Eric Schmidt's assertion that AI, drawing on billions of data points, would be a superior conversational partner to any individual human exemplifies the performance-definition. Turkle found the claim 'stunning' not because it was wrong about informational superiority but because it treated conversation as information exchange. What Schmidt's framework eliminates is what the individual human brings that the billions cannot: this body, this history, this particular vulnerability that resonates with your particular pain in a way that is irreproducible, unrepeatable, grounded in the fact that we are both mortal beings who will die and who know what it costs to sit with another's mortality.

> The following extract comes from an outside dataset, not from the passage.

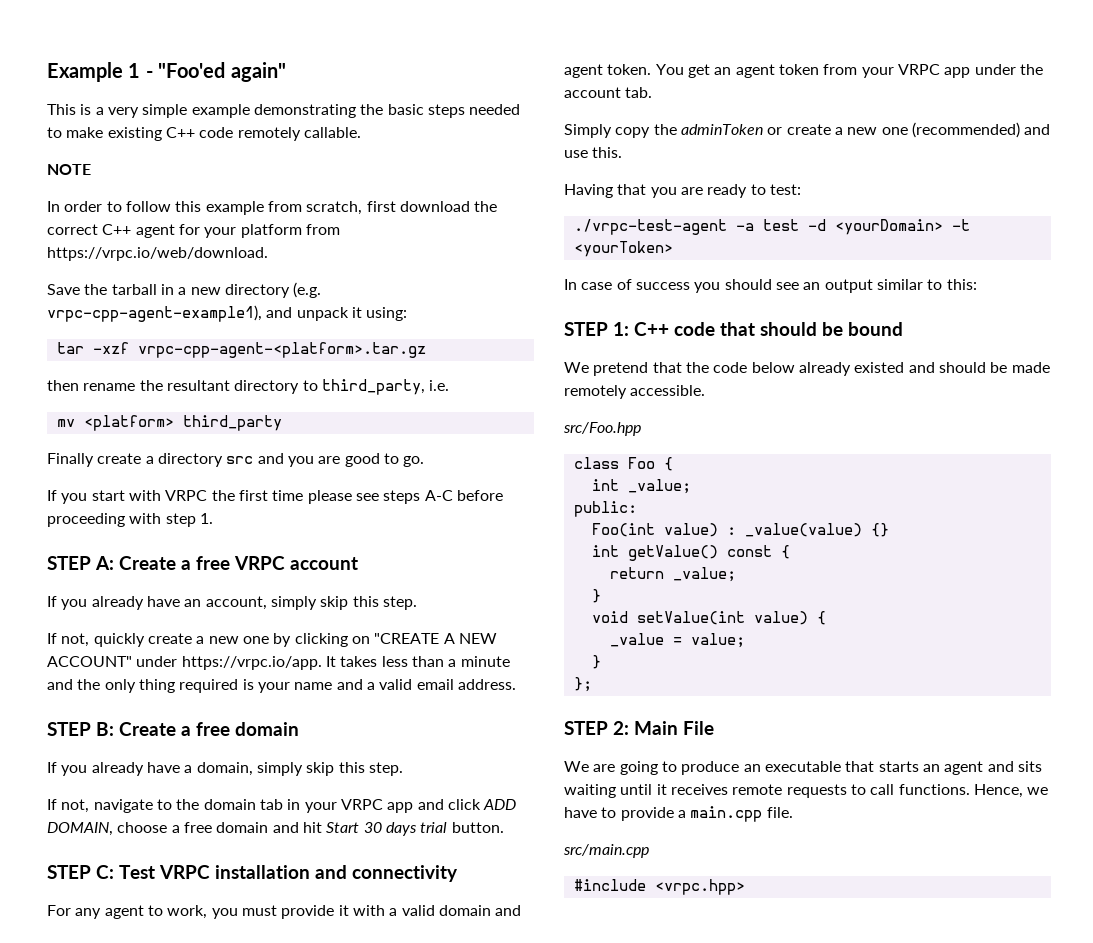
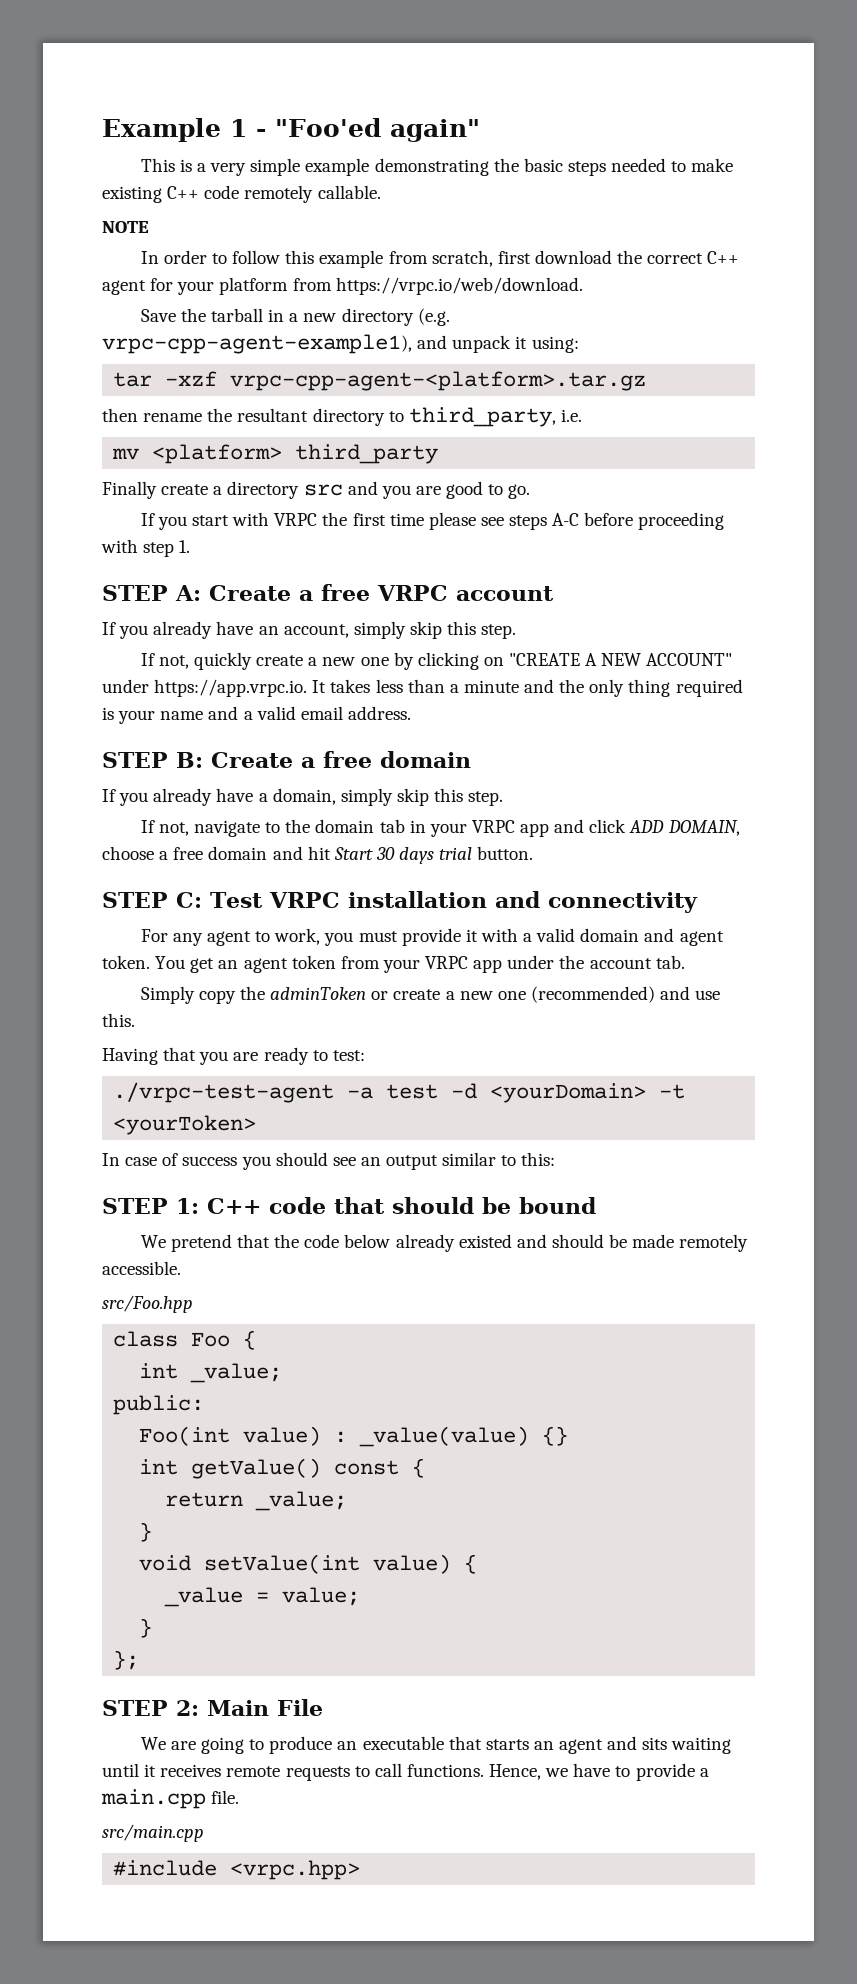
[181,656,322,670] https://vrpc.io/app. -> [154,679,308,697] https://app.vrpc.io.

Turkle articulated the performance-experience distinction most clearly in her 2024 MIT paper 'Who Do We Become When We Talk to Machines?,' extending Turing's intelligence-as-performance critique into the emotional domain. The conceptual roots are psychoanalytic (empathy as affective resonance in self-psychology) and phenomenological (empathy as embodied simulation in Husserl, Edith Stein). Turkle's innovation is making the distinction operational for AI: a system can pass the empathy performance test while categorically lacking empathy-as-experience, and accepting the first as adequate threatens the conditions under which the second develops.
The urgency accelerated 2024-2026 as empathic AI chatbots (Pi, Replika, Character.AI) reached millions. Turkle's Senate testimony, public lectures, and media appearances increasingly warned that a generation raised with machine empathy-performance would not develop human empathy-experience—not because they lacked innate capacity but because the developmental pathway (observing, imitating, practicing with real humans whose affect is real) had been replaced by interaction with systems whose affect is computed.
Performance is output, experience is capacity. Empathy-as-performance measures appropriate response; empathy-as-experience measures the ability to be affected by another's state through bodily, biographical resonance.
AI optimizes for performance. Language models trained on human emotional exchanges produce textually appropriate empathic responses without possessing the embodied vulnerability from which empathy emerges—passing behavioral tests while lacking experiential substrate.
The Turing empathy test is category error. Defining empathy by whether the user feels cared for—rather than whether the system can care—mistakes functional adequacy for the real thing, accelerating cultural acceptance of simulation as sufficient.
Resonance requires biography. Genuine empathy emerges from the felt echo of another's pain in one's own experience—'I have been hurt, therefore I can feel your hurt'—a mechanism unavailable to systems lacking bodies, mortality, and relational history.
Developmental transmission breaks. Children model empathic capacity by observing adults who feel others' distress; when adults delegate emotional labor to AI, the model transmitted is empathy-as-performance, producing a generation behaviorally competent and experientially hollow.